A empresa afirmou à CVM que a liminar do TCE-MG autoriza etapas preparatórias da desestatização e não veda a oferta de ações.

Publicado em 21/04/2026 às 21:19h Publicado em 21/04/2026 às 21:19h por Matheus Silva
A Copasa reiterou que a potencial operação será uma oferta secundária (Imagem: Divulgação/Copasa)
A Copasa reiterou que a potencial operação será uma oferta secundária (Imagem: Divulgação/Copasa)
🚨 A Copasa (CSMG3) afirmou nesta segunda-feira (20), que a decisão do TCE-MG (Tribunal de Contas do Estado de Minas Gerais) não impede a realização de eventual oferta subsequente de ações no âmbito do processo de desestatização da companhia. 
O esclarecimento foi prestado à CVM (Comissão de Valores Mobiliários) após questionamentos do regulador motivados por reportagem que indicava entraves à privatização da estatal.
Segundo a companhia, o TCE-MG concedeu decisão liminar com deferimento parcial, autorizando a continuidade das etapas preparatórias da operação, mas recomendando que atos definitivos aguardem manifestação conclusiva da corte. 
"A decisão não impõe vedação à oferta ou aos atos relacionados", afirmou a Copasa no comunicado.

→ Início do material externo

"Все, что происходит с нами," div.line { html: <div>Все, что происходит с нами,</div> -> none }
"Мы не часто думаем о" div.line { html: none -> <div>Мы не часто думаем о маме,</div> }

Oferta é exclusivamente secundária

A Copasa reiterou que a potencial operação será uma oferta secundária, composta exclusivamente por ações detidas pelo Estado de Minas Gerais. 
A empresa destacou que o modelo em análise não envolve leilão ou edital de privatização, mas sim uma oferta pública de distribuição de ações. 
Até o momento, não há definição de cronograma para a operação, que segue condicionada a aprovações regulatórias, condições de mercado e conclusão de etapas do processo de desestatização.
A Copasa avaliou que os desdobramentos do acompanhamento pelo TCE-MG não configuram fato relevante, o que motivou a divulgação por meio de comunicado ao mercado. 
A CVM havia solicitado esclarecimentos sobre a veracidade das informações divulgadas na imprensa, os eventuais impactos no cronograma e a ausência de divulgação como fato relevante.

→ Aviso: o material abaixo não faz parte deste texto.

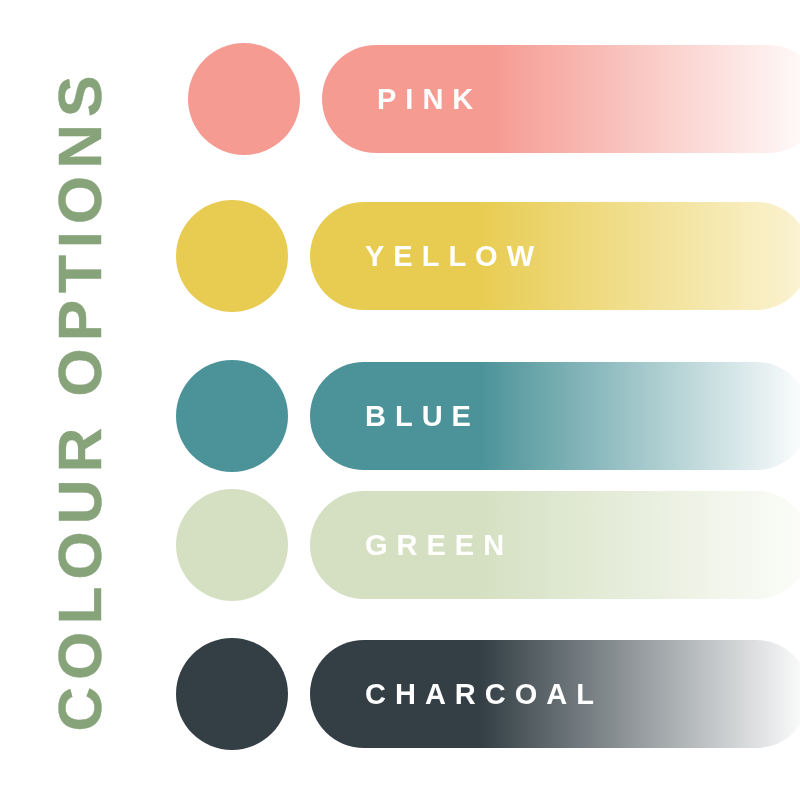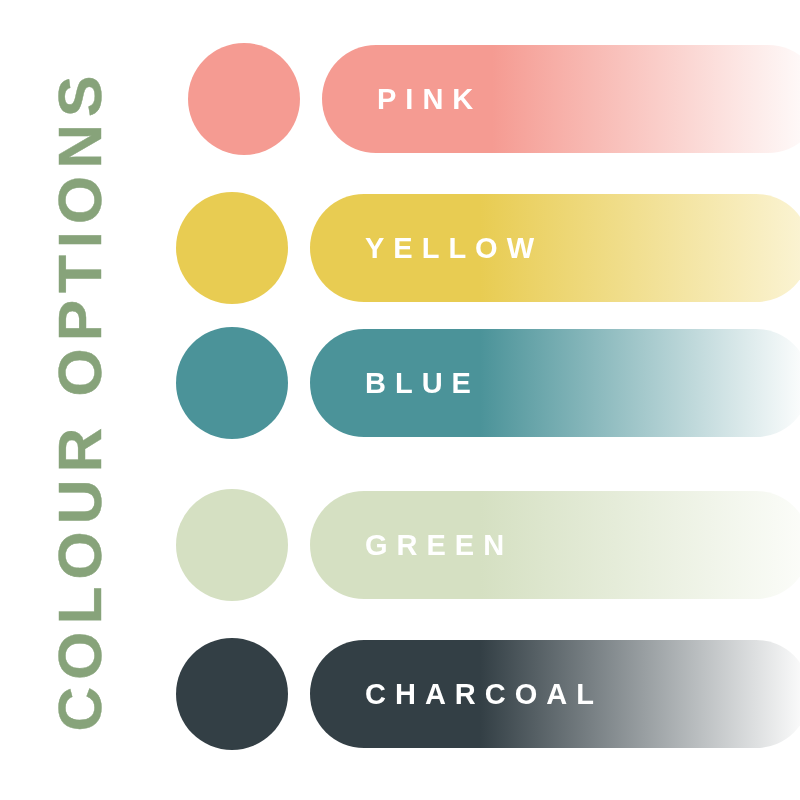"YELLOW" div.swatch-row { top: 192px -> 200px }
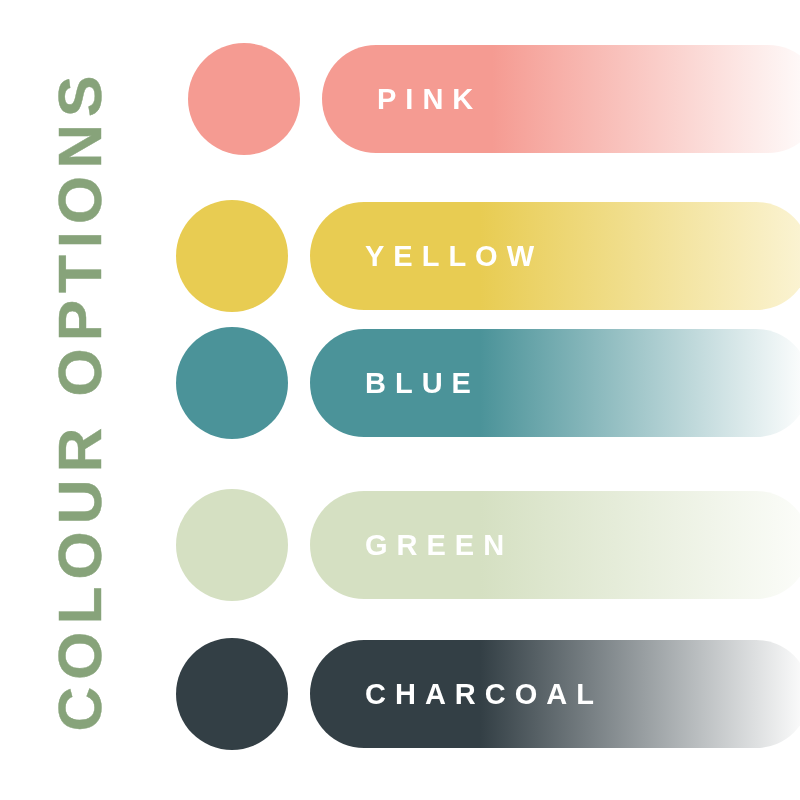"BLUE" div.swatch-row { top: 327px -> 360px }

Condições para conclusão da oferta seguem as mesmas

O novo comunicado mantém a linha divulgada na quinta-feira (16), quando a Copasa já havia informado que o tribunal autorizou o avanço de etapas relacionadas à oferta, prevista no contexto da privatização estabelecida pela Lei Estadual nº 25.664/2025. 
A conclusão da operação segue condicionada a esclarecimentos adicionais a órgãos de controle, aprovações societárias e de credores, condições de mercado e assinatura de contratos definitivos. 
📊 A companhia afirmou que seguirá informando o mercado sobre eventuais desdobramentos relevantes.